LAUSR

Abstract Nowadays, along with the demand for new technologies and new materials, a revolution in 3D printing technology is emerging. In recent years, stereolithography 3D printing has been widely used in both academia and industry, due to its fast forming speed, high precision, and low-cost advantages. The continuous liquid interface production technology has made the printing speed even faster. However, the process of resin refilling constrains the printing speed and the printing capabilities of such technologies, since only hollow structures can be fabricated. In this study, a nano-textured hydrophobic PDMS contacting layer and an oxygen-permeable membrane were bonded together as the functional release film.
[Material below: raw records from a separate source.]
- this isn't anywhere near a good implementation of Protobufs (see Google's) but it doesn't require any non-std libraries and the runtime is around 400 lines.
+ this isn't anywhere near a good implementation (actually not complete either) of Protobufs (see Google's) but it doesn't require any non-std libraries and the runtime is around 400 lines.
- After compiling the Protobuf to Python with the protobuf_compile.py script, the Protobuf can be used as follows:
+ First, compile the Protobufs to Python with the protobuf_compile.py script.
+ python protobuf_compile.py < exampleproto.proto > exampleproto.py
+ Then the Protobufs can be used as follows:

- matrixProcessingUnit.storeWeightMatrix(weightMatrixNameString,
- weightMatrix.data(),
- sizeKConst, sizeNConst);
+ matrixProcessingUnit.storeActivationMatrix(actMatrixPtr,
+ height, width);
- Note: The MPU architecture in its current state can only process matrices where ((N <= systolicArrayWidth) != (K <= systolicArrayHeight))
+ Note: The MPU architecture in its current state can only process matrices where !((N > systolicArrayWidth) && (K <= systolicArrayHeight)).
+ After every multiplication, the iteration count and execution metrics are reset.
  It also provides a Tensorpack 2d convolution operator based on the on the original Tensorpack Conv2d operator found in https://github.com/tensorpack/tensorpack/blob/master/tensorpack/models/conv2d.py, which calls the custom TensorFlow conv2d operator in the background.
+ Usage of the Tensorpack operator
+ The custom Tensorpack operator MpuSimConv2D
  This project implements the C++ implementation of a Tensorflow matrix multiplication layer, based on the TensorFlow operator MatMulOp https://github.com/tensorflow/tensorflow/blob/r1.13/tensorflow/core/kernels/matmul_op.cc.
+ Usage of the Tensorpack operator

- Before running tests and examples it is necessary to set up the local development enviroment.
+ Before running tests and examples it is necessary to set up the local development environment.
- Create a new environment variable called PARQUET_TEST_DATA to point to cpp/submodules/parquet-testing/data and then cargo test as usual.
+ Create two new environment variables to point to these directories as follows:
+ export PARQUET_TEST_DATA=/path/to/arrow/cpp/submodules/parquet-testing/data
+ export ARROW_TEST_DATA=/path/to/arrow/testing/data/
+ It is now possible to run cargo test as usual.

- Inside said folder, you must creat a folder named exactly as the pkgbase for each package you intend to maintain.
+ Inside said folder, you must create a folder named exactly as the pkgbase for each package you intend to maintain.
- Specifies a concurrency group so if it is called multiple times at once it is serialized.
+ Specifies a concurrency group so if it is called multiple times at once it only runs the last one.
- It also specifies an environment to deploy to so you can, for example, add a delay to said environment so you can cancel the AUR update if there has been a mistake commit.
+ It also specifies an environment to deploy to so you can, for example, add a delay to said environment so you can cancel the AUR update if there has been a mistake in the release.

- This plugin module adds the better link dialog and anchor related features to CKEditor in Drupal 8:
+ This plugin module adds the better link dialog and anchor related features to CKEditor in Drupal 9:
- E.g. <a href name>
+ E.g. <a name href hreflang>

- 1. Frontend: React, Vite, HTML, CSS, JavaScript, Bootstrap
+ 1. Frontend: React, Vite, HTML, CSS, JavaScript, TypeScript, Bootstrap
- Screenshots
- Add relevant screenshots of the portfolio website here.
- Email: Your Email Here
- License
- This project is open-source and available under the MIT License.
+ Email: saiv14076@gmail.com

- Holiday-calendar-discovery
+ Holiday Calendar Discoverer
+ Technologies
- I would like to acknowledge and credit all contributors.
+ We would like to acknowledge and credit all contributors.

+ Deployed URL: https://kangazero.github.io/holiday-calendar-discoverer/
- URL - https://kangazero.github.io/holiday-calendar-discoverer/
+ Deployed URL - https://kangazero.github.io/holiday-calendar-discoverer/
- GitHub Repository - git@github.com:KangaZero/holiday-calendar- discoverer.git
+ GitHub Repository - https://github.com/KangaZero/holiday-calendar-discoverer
The oxygen inhibition layer was successfully maintained by the molecular oxygen permeated through the composite release film, achieving rapid stereolithography, and key factors that affecting resin refilling are selectively studied by the orthogonal experiment. Crucially, according to the simulation and experimental results, the adoption of the hydrophobic nano-texture not only increased the refilling speed of the resin by two times and reduced the printing time by nearly 25%, but also improved the printing reliability by reducing the vacuum (negative pressure) caused by the original slow refilling speed. Additionally, optical simulations also demonstrated that the nano-texture would not influence the curing effect of the resin. This work proposed a promising strategy for rapid stereolithography of 3D models containing larger cross-sectional areas.